Working in the food industry is hard. Bakery work is no exception. You work long hours on your feet. You bake, decorate, package, and sell. You transform mere ideas into massive tangible edible art pieces and come through for every celebration and craving. And you do it all while restraining yourself from tasting one of the cookies on the counter. 

Bakers, please take this post as a thank you for your service to the world. Without you, there would be far less cake. Please laugh along and bond over these baker facts of life and relatable moments that I know you all have experienced.

1. There will be shifts where you get to take home ALL of the unsold leftovers.

It's a real balancing act, but it's the ultimate work perk. You will become instantly more popular amongst family and friends (if you choose to share). 

2. Someone will call, right at closing, and try to order a four-tiered custom cake for pickup the next morning.

Some people just assume that you have the magical ability to make cakes instantaneously materialize. Take it as a compliment. Then, laugh-cry at how many orders you have to complete. 

3. After you tell them that you need at least two weeks notice for custom orders, they will ask to speak to the manager who will pass on the same message. 

It's the best way to bond with your boss. I mean, they totally saw you "sample" the icing that one time, "just to make sure it was ok for customers." This puts you back in the good books. 

4. Someone will mistake the food colouring stains on your skin for a bizarre watercolour tattoo. 

They may also mistake it for a strange rainbow rash. Make a mental note to remind people that you wash your hands often and wear gloves when you work.

5. A customer will ask you "Do you ever get tired of the smell?"

Somehow customers assume that you dislike the things you take pride in making. Crazy right? Nobody could ever be tired of chocolate or bread. Reply and see if they ever get tired of air. 

6. You will spend hours making boxes and packaging things.

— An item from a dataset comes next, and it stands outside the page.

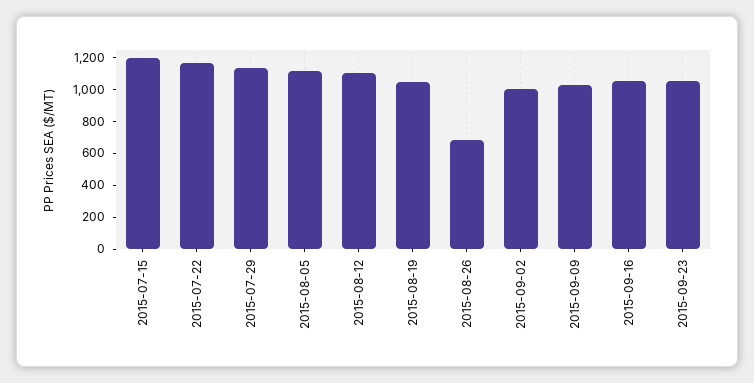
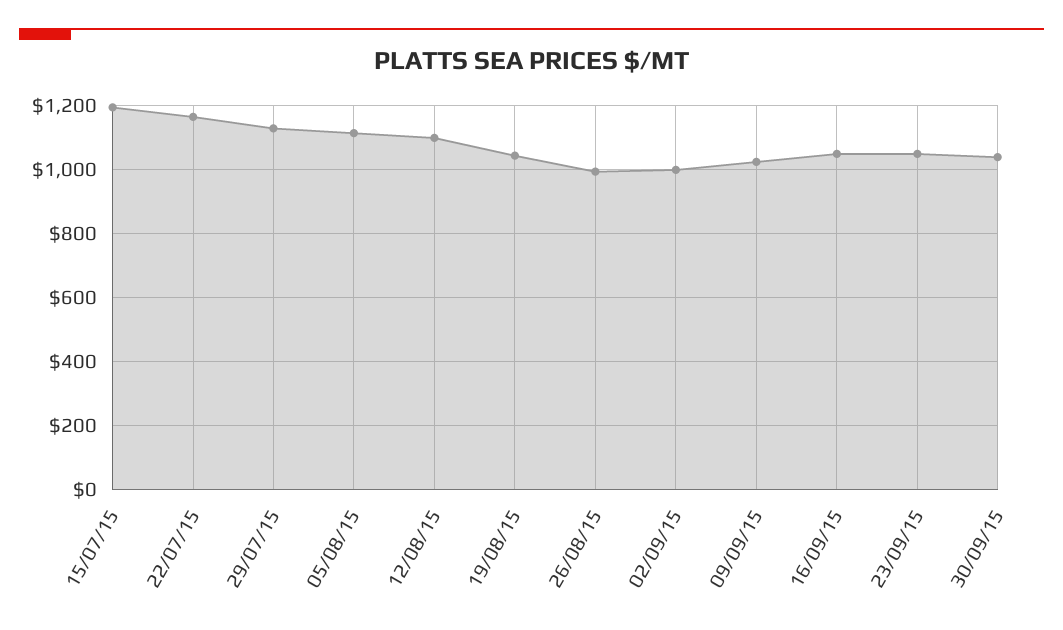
2015-08-26: 700 -> 1000
30/09/15: none -> 1040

You're bow- tying skills are so on point, people ask you to wrap their Christmas gifts. Also you could easily live a secret double life as an origami master.

7. While you're handing out a tray of free samples, someone will attempt to dispose of their garbage by placing it on your tray and walking away fast. 

Somehow, your tray resembles an open trashcan, even more than the trashcan you are standing next to, and gesturing towards. In the worst case scenario, someone might try to spit their gum out onto your sample tray. Fight back with an intense eye-roll. 

8. After a customer asks for ONE sample, they will look you right in the eyes as they eat FIVE, slowly. 

Dominance will be asserted. It will be awkward. If they win the staring contest, they will continue to regularly visit your shop and repeat this process. If you win, they will leave ashamed and control of the universe will be restored. 

9. You will peek into the oven to check on some cookies and it will be like looking directly into the sun's core. 

It is a creative method of getting that super flushed blush look. Also, you might even get curling-iron-esque burns on your forearms from opening up the doors. Maybe apply sunscreen before your shift? 

10. You will watch a customer smell, poke, and pick off a piece of the coffee cake on the display case, before they go back to casually browsing. 

You scratch and sniff it, you buy it? Look with your eyes not with your mouth? Do any of these rules apply to anyone anymore? Try to point these people in the direction of the free samples that you put out. 

11. You'll totally know whats up in the dessert round of every cooking show. You will critique every moment and wish you were one of the judges. 

They' re using a whisk for THAT?! This is hypocrisy! You'll even begin to envision yourself as one of the competitors while on the job. You'll be icing some cupcakes at work and suddenly feel like you have to create a gourmet dessert out of only lemon peels and cereal in under 15 minutes. 

12. A customer will attempt to order a cake with a built-in water fountain and functional robotic arm and you will have to remind them that you do not, in fact, work for Cake Boss.

You are not an engineer, nor are you a wizard. Hopefully, after explaining this, the client will give you a less complex order instead of taking their business to Santa's Workshop.

13. A customer will enter the shop, look you up and down, and say "Woah, if I worked here, I'd weigh 400 pounds. How're you not fat?"

This one sucks. Nobody should judge your body or your eating habits. Also, this job has taught you portion control AND you spend your whole shift working on your feet. If anything, you are healthier than when you started working there.

To all my bakers, decorators, (and candlestick-makers?) and front staff working the cash, I hope you have been able to giggle, cringe, and roll your eyes in unison at these moments. 

To everyone else, the next time you visit a bakery, — perhaps you are picking out a Valentine's Day treat for your significant other or you believe that staring at freshly baked sugar cookies is an hour well spent — remember what the people behind the counter have to deal with every day. Also remember that if you are nice to them, they might give you a free sample.